Ein Kirchenmusiker, dem eine katholische Gemeinde wegen einer außerehelichen Beziehung gekündigt hatte, erhält keinen Schadenersatz für entgangenen Lohn. Auch wenn der Europäische Gerichtshof für Menschenrechte (EGMR) die Kündigung für menschenrechtswidrig angesehen und dem Kläger eine Entschädigung in Höhe von 40.000 Euro zugesprochen hat, könne der Organist keinen Schadenersatz für entgangene Vergütung oder Rentenansprüche verlangen, urteilte am 19. Dezember das Bundesarbeitsgericht (BAG) in Erfurt. (AZ: 8 AZR 511/18)

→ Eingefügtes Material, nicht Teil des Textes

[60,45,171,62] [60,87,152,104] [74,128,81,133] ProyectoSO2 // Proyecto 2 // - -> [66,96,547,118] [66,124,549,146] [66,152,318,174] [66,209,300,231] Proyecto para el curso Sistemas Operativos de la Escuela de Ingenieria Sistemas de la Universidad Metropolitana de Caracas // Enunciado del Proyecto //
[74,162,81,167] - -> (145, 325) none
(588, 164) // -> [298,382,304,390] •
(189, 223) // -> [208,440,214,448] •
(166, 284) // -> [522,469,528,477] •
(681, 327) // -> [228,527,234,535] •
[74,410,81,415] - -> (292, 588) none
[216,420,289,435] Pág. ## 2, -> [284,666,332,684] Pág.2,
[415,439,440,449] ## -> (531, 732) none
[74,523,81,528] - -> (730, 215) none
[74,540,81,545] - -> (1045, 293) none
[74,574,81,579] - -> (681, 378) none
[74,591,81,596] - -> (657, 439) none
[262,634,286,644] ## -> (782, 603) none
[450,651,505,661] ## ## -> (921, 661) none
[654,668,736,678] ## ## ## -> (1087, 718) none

Der Organist und Chorleiter war bei der katholischen St. Lambertus Gemeinde in Essen-Rellinghausen angestellt. Als der verheiratete Mann eine außereheliche Beziehung einging und daraus auch noch ein Kind hervorging, kündigte die katholische Kirche dem Mann im März 1998 wegen des Verstoßes gegen die katholischen Loyalitätspflichten und Grundsätze.

Recht auf Achtung des Privat- und Familienlebens

Seine Kündigungsschutzklage blieb vor dem Landesarbeitsgericht ebenso erfolglos wie seine spätere Verfassungsbeschwerde vor dem Bundesverfassungsgericht. Der EGMR urteilte jedoch im September 2010, dass die Kündigung wegen seiner außerehelichen Beziehung ihn in seinem Recht auf Achtung des Privat- und Familienlebens verletzt (AZ: 1620/13). Im Juni 2012 sprachen die Straßburger Richter ihm daher eine Entschädigung in Höhe von 40.000 Euro zu.

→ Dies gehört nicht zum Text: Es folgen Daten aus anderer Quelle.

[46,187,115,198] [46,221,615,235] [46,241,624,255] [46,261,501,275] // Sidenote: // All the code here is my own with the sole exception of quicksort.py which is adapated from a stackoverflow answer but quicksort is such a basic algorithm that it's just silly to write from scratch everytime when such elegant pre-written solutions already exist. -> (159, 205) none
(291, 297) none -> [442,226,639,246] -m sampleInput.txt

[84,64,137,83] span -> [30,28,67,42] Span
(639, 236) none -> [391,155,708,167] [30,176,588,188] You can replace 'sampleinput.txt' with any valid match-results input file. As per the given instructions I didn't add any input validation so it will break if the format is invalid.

Eine Wiederaufnahme des Kündigungsschutzverfahrens lehnte das Bundesarbeitsgericht (BAG) im November 2012 nach damaligem Recht jedoch ab (AZ: 2 AZR 570/11). Mit einer neuen Klage meinte der Organist, die Kirche müsse ihm trotz der rechtskräftigen deutschen Urteile dann wenigstens Schadenersatz für die ihm entgangene Vergütung und einen Ausgleich für Rentenansprüche bezahlen - insgesamt 275.067 Euro. Die katholische Kirchengemeinde habe ihn "vorsätzlich sittenwidrig geschädigt".

Wurde eine Kündigungsschutzklage rechtskräftig abgewiesen, schließe dies grundsätzlich etwaige Ansprüche des Arbeitnehmers auf Ersatz des entgangenen Lohns oder Rentenanspruchs aus, urteilte jedoch das BAG. Zwar könne anderes bei einer vorsätzlichen sittenwidrigen Schädigung gelten, dies habe das Landesarbeitsgericht Düsseldorf hier aber zu recht verneint, entschied das BAG. Seit September 2002 arbeitet der Kirchenmusiker halbtags in einer evangelischen Kirchengemeinde.